--- ENTRIES SHOWN ---
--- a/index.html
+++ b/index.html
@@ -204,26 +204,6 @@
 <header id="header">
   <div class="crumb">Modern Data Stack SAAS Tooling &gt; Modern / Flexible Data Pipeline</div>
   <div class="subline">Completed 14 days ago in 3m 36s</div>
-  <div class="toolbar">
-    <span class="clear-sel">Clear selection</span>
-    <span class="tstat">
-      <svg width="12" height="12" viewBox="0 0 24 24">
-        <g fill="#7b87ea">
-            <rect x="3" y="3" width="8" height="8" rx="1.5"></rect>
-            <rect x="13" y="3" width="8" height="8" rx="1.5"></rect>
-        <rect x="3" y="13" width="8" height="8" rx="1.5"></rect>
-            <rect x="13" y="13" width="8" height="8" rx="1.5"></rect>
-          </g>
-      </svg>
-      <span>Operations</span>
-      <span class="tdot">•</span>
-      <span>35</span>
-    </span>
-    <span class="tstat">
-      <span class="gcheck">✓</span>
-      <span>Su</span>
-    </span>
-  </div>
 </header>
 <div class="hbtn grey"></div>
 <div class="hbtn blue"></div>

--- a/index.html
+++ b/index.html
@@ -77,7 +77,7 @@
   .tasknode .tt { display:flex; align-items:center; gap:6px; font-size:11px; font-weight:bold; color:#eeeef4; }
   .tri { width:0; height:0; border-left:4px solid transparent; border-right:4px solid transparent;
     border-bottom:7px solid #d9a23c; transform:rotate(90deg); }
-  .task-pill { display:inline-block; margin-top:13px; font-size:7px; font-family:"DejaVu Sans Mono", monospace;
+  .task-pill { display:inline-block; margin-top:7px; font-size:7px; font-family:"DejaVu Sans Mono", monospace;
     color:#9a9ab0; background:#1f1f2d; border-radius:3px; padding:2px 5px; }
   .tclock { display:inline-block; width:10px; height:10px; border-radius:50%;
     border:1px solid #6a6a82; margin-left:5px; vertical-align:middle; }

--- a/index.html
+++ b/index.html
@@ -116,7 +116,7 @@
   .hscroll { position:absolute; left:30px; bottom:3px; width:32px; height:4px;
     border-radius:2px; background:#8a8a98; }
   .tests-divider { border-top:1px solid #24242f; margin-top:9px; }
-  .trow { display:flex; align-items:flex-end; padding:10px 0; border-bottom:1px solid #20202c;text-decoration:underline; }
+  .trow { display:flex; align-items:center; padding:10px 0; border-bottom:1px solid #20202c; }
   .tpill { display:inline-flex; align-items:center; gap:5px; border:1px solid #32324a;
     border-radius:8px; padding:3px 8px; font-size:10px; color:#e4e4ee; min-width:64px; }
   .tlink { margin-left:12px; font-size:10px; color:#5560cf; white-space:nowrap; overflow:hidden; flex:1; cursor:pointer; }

--- REQUIRED ACTION ---
Restate every entry word for word.

--- ANSWER BOX ---
--- a/index.html
+++ b/index.html
@@ -204,26 +204,6 @@
 <header id="header">
   <div class="crumb">Modern Data Stack SAAS Tooling &gt; Modern / Flexible Data Pipeline</div>
   <div class="subline">Completed 14 days ago in 3m 36s</div>
-  <div class="toolbar">
-    <span class="clear-sel">Clear selection</span>
-    <span class="tstat">
-      <svg width="12" height="12" viewBox="0 0 24 24">
-        <g fill="#7b87ea">
-            <rect x="3" y="3" width="8" height="8" rx="1.5"></rect>
-            <rect x="13" y="3" width="8" height="8" rx="1.5"></rect>
-        <rect x="3" y="13" width="8" height="8" rx="1.5"></rect>
-            <rect x="13" y="13" width="8" height="8" rx="1.5"></rect>
-          </g>
-      </svg>
-      <span>Operations</span>
-      <span class="tdot">•</span>
-      <span>35</span>
-    </span>
-    <span class="tstat">
-      <span class="gcheck">✓</span>
-      <span>Su</span>
-    </span>
-  </div>
 </header>
 <div class="hbtn grey"></div>
 <div class="hbtn blue"></div>

--- a/index.html
+++ b/index.html
@@ -77,7 +77,7 @@
   .tasknode .tt { display:flex; align-items:center; gap:6px; font-size:11px; font-weight:bold; color:#eeeef4; }
   .tri { width:0; height:0; border-left:4px solid transparent; border-right:4px solid transparent;
     border-bottom:7px solid #d9a23c; transform:rotate(90deg); }
-  .task-pill { display:inline-block; margin-top:13px; font-size:7px; font-family:"DejaVu Sans Mono", monospace;
+  .task-pill { display:inline-block; margin-top:7px; font-size:7px; font-family:"DejaVu Sans Mono", monospace;
     color:#9a9ab0; background:#1f1f2d; border-radius:3px; padding:2px 5px; }
   .tclock { display:inline-block; width:10px; height:10px; border-radius:50%;
     border:1px solid #6a6a82; margin-left:5px; vertical-align:middle; }

--- a/index.html
+++ b/index.html
@@ -116,7 +116,7 @@
   .hscroll { position:absolute; left:30px; bottom:3px; width:32px; height:4px;
     border-radius:2px; background:#8a8a98; }
   .tests-divider { border-top:1px solid #24242f; margin-top:9px; }
-  .trow { display:flex; align-items:flex-end; padding:10px 0; border-bottom:1px solid #20202c;text-decoration:underline; }
+  .trow { display:flex; align-items:center; padding:10px 0; border-bottom:1px solid #20202c; }
   .tpill { display:inline-flex; align-items:center; gap:5px; border:1px solid #32324a;
     border-radius:8px; padding:3px 8px; font-size:10px; color:#e4e4ee; min-width:64px; }
   .tlink { margin-left:12px; font-size:10px; color:#5560cf; white-space:nowrap; overflow:hidden; flex:1; cursor:pointer; }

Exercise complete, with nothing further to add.